That happened in LA in 1977 and Polanski was arrested soon after. In 1978 he spent over a month in jail before being released on probation. The judge who had accepted Polanski’s plea deal privately told lawyers that he would renege on the agreement and send the director back to prison.
Learning of the plan, Polanski fled to France where he had nationality having been born there in 1933, before growing up in Poland (France didn’t have an extradition treaty with the US).
He’s been a fugitive from US justice ever since.
His victim has forgiven her tormentor and says she felt more victimized by the press who swarmed her house after the story broke than by anything Polanski did to her. She believes the police case against him, still open, should be closed and he should be allowed back in the US.
This doesn’t fit with our narrative of how victims of sexual abuse are meant to act. I’d call it slightly European if the woman weren’t American and views on the continent hadn’t changed in the last few years (witness Polanski’s banning from the French Oscars, known as the Cesar Awards).
Just this past week E. Jean Carroll successfully sued Donald Trump in civil court for a sexual assault that happened three decades ago. There are differences between the cases, obviously; Polanski cited mitigating circumstances in his rape, but never slandered his victim or claimed it didn’t happen. He also served some time in prison — 42 days, which isn’t enough for many critics, but more than Trump has ever done (zero).
Geimer also criticized lawyer Gloria Allred, widely known for taking on high-profile sexual assault cases. “She just diminishes women to exploit their pain,” Geimer said. “Today, women’s pain is valued, and there’s a whole industry that exploits suffering.”
It “was never a big problem,” she says. “Everyone should know by now that Roman has served his sentence. Which was… long, if you want my opinion. From my side, nobody wanted him to go to jail, but he did and it was enough. He paid his debt to society.

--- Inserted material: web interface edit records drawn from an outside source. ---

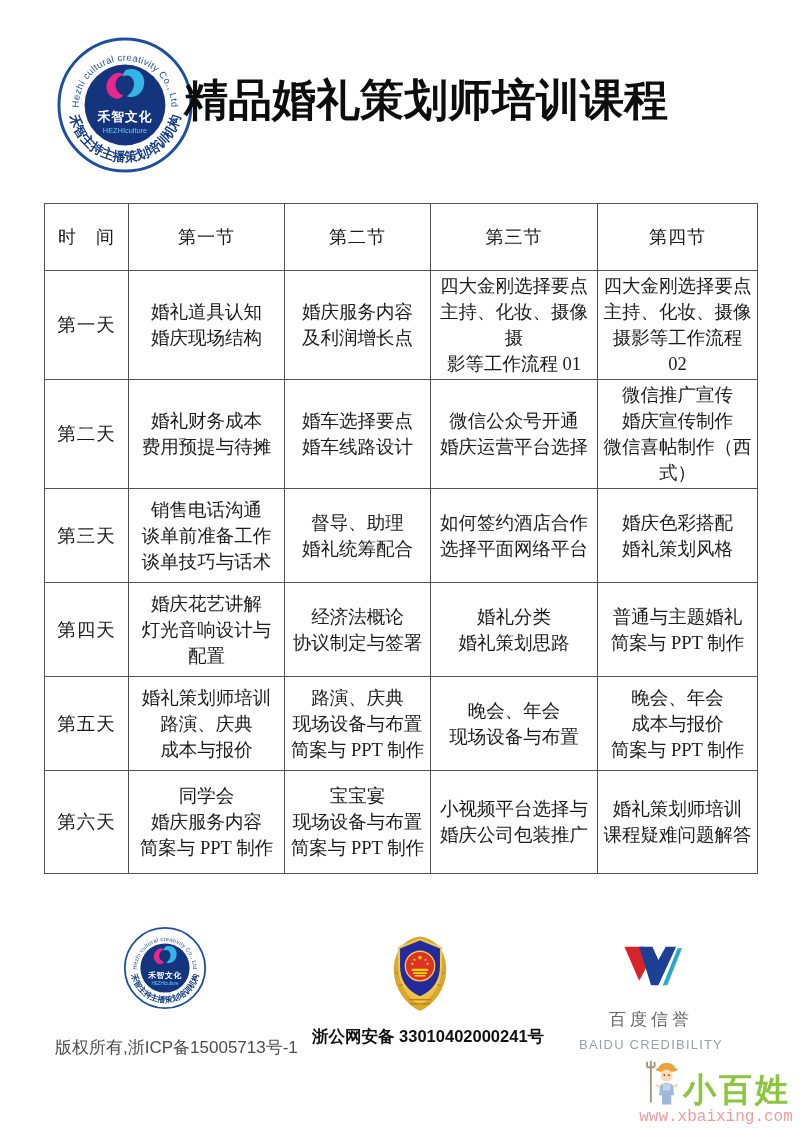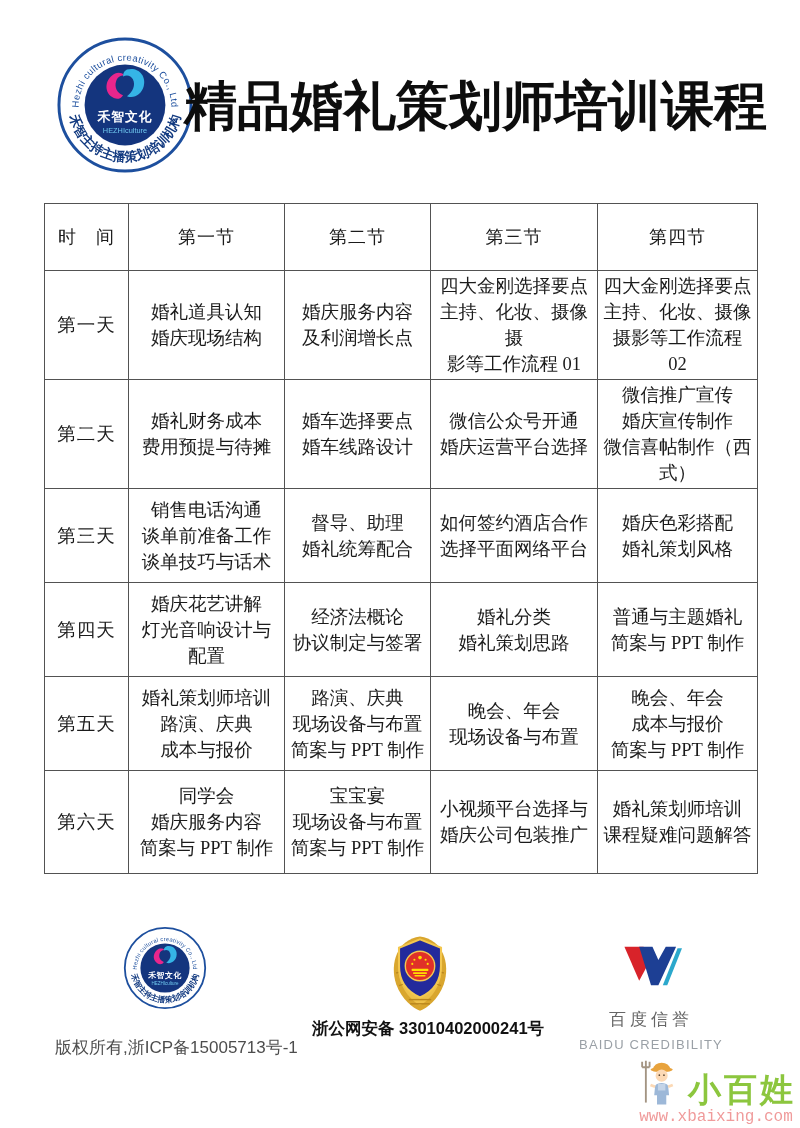"精品婚礼策划师培训课程" .page-title { font-size: 53px -> 44px }
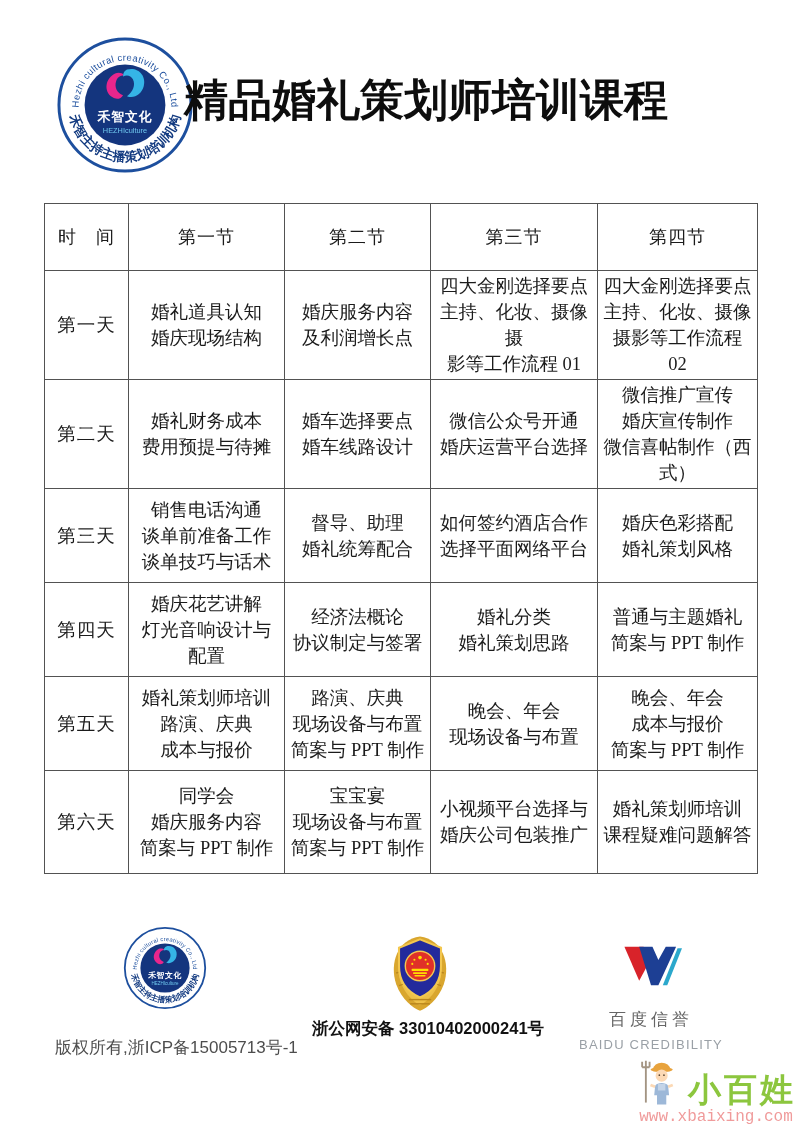"浙公网安备 33010402000241号" .police-text { margin-top: 0 -> 8px }
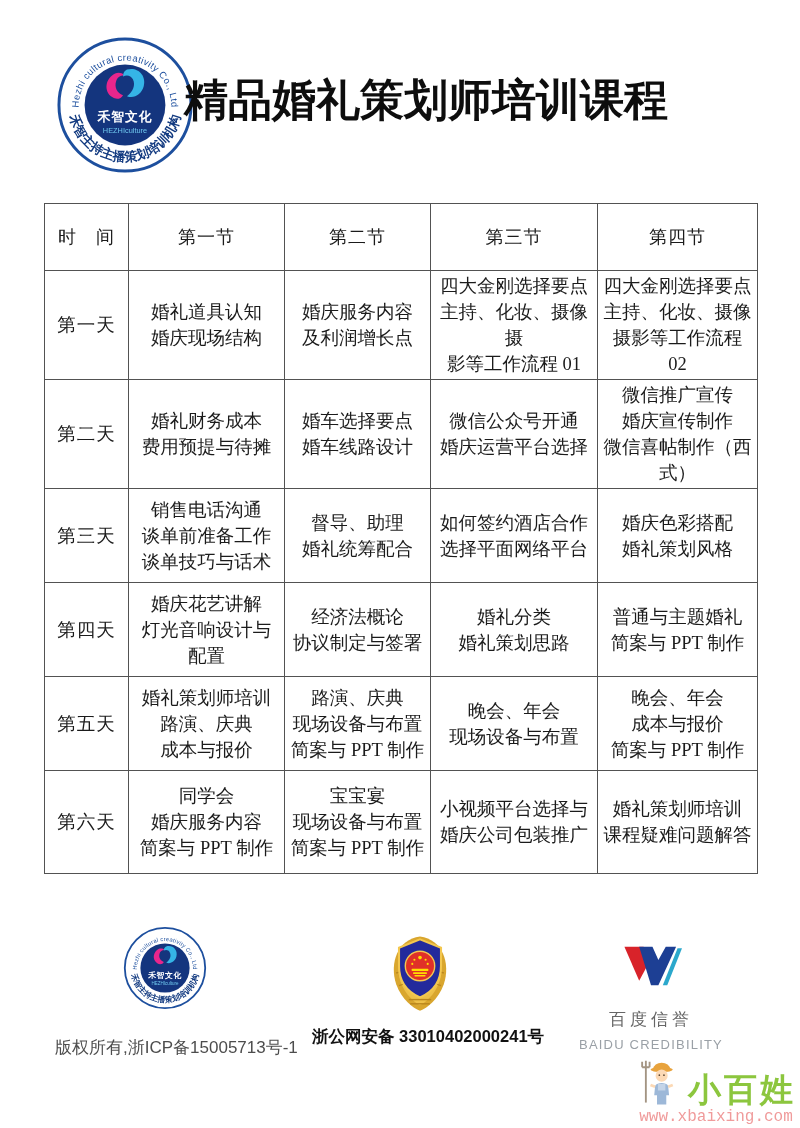"小百姓" .wm-row { justify-content: space-between -> center }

There, end of story.”
End of story? Beginning of new chapter! What are we going to do with this newly pardoned Polanski? Like that other problematic cinematic octogenarian Woody Allen (87), Polanski is still making movies. His new feature The Palace is due for release any day now, and Woody Allen’s 50th feature Coup de Chance (in French!) is coming out soon.

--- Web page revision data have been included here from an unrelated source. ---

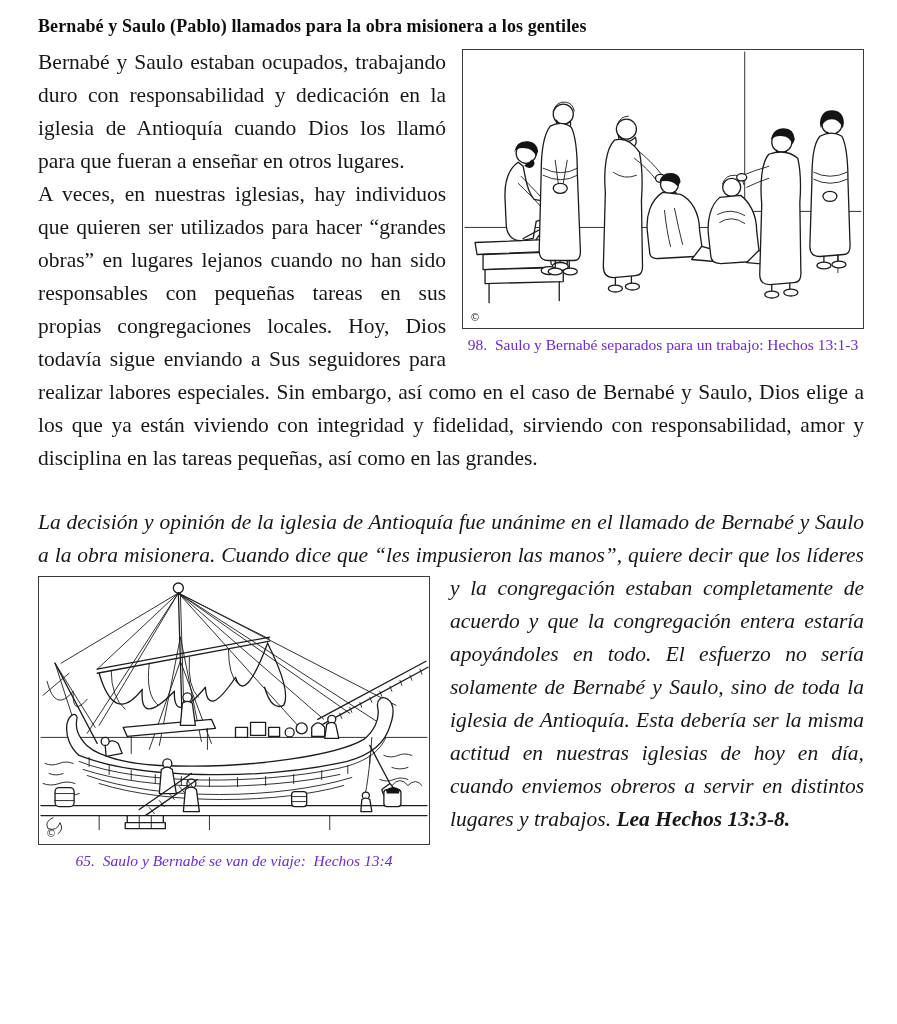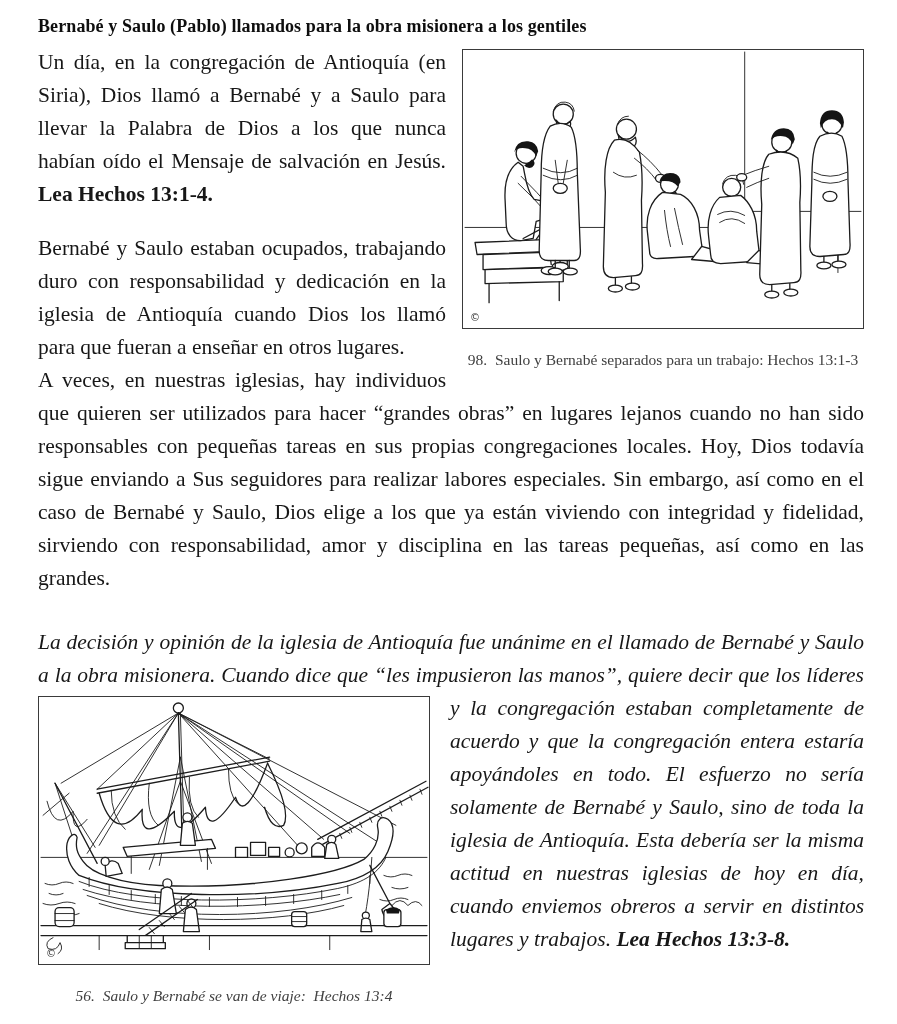"Un día, en la congregación" div.para { html: <div> <span>Un día, en la congregación de Antioquía (en Siria), Dios llamó a Bernabé y a Saulo para llevar la Palabra de Dios a los que nunca habían oído el Mensaje de salvación en Jesús.</span> <strong>Lea Hechos 13:1-4.</strong> </div> -> none }
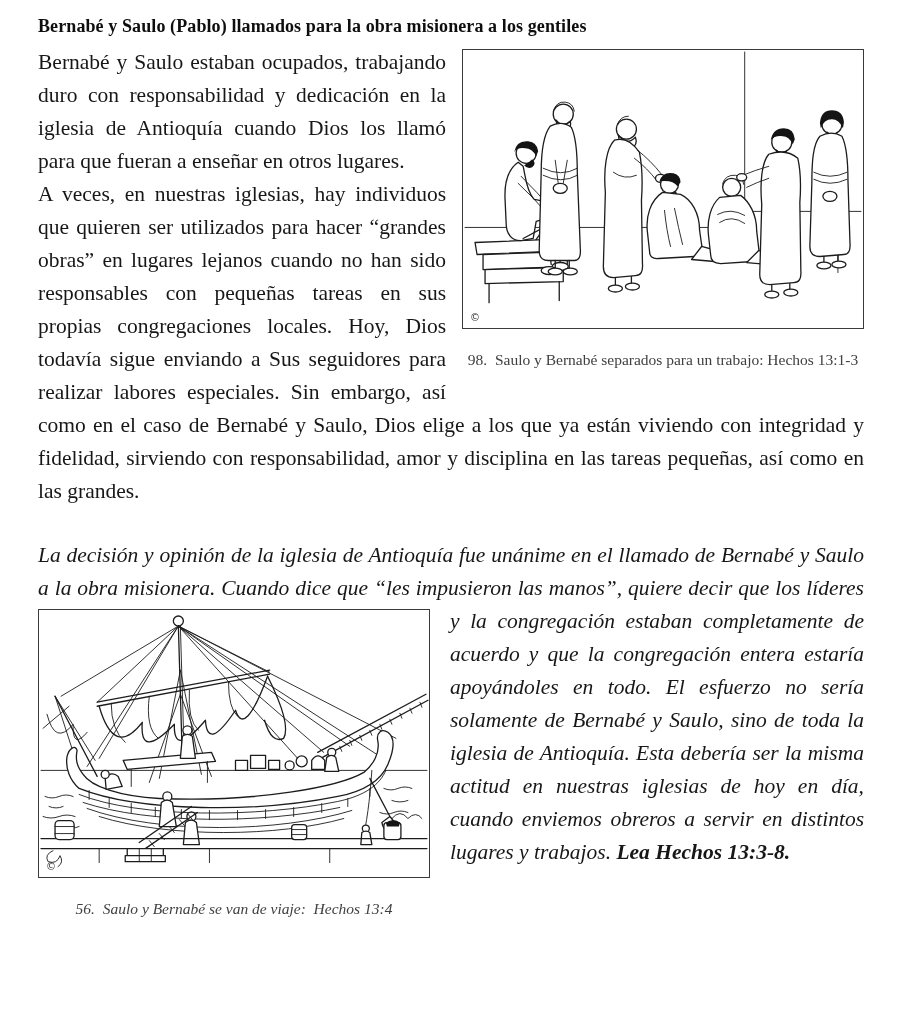"98. Saulo y Bernabé separados" .fig-caption { color: #404040 -> #6d28d9; margin-top: 21px -> 6px }
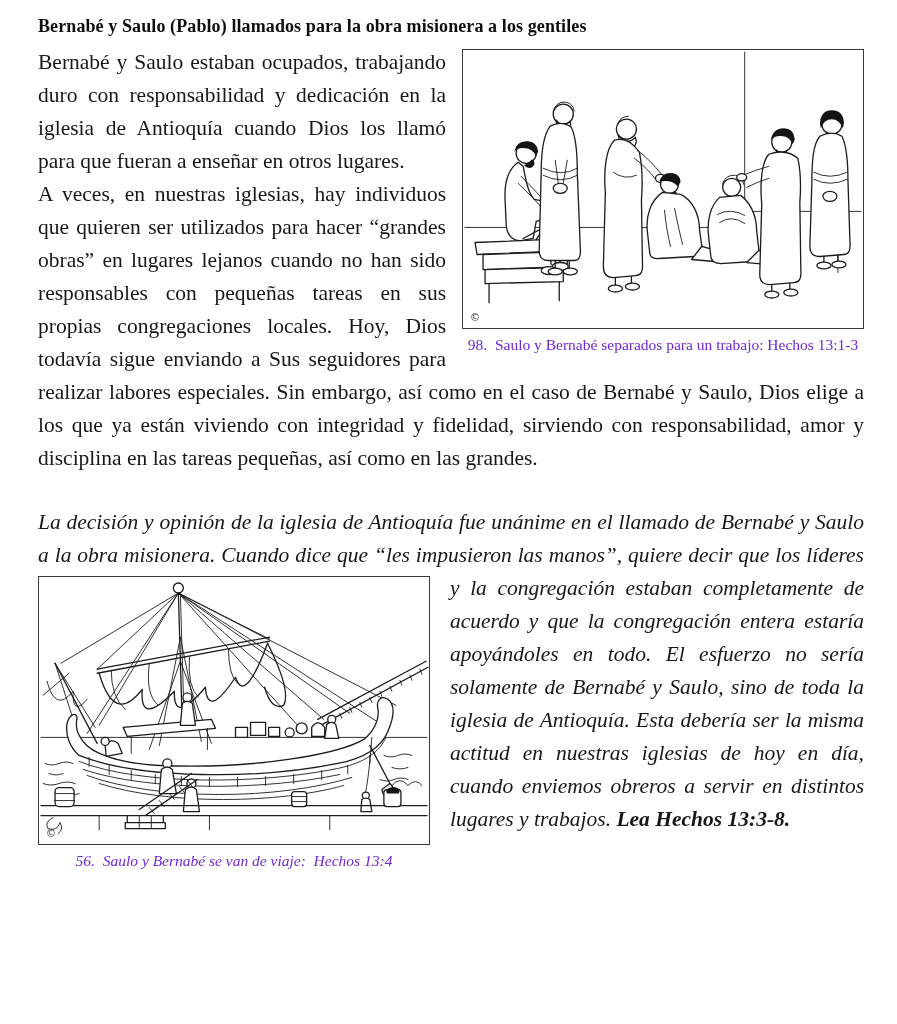"56. Saulo y Bernabé se" figcaption.fig-caption { text: 56 -> 65 }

In her new book Monsters: A Fan’s Dilemma, Claire Dederer says that while researching Polanski, she was “awed by his monstrousness. It was monumental, like the Grand Canyon.” But when she watched his movies, “their beauty was another kind of monument, impervious to my knowledge of his iniquities.”
Art is constantly forcing us to make ethical decisions as well as aesthetic ones. In an earlier piece I asked if we can still watch Woody Allen movies. (My fudged answer was yes, though I didn’t feel up to it. I’ve since decided I can, and have.) But Allen’s accuser, his daughter Dylan, hasn’t absolved him of her claimed sexual abuse. Polanski’s accuser has. What are we to do with this?
If Samantha Geimer can forgive Roman Polanski, why can’t you?
The simple answer is, we all have our own ethical standards, and just as I don’t have to follow various artistic boycotts (no Ted Hughes; he abandoned Sylvia Plath. No Picasso; he abandoned his mistresses. Etc.), no one else is forced to appreciate art created by people who offend them.
But there are reasons to resist this knee-jerk, reductive aggrievement.
In Todd Field’s film Tár, the celebrated conductor (self-described as “a U-haul lesbian”) takes to task a Juilliard student named Max who rejects Bach. “As a BIPOC pangender,” Max offers, “I have difficulty connecting with Bach — and wasn’t he a misogynist anyway?”
“If you want to dance the mask,” responds Tár, “you must service the composer. You’ve got to sublimate yourself. Your ego and yes your identity.”
This doesn’t convince Max, who storms out of the recital room. But she sold me. I believe that by rejecting art for political reasons, we needlessly diminish our own creative lives.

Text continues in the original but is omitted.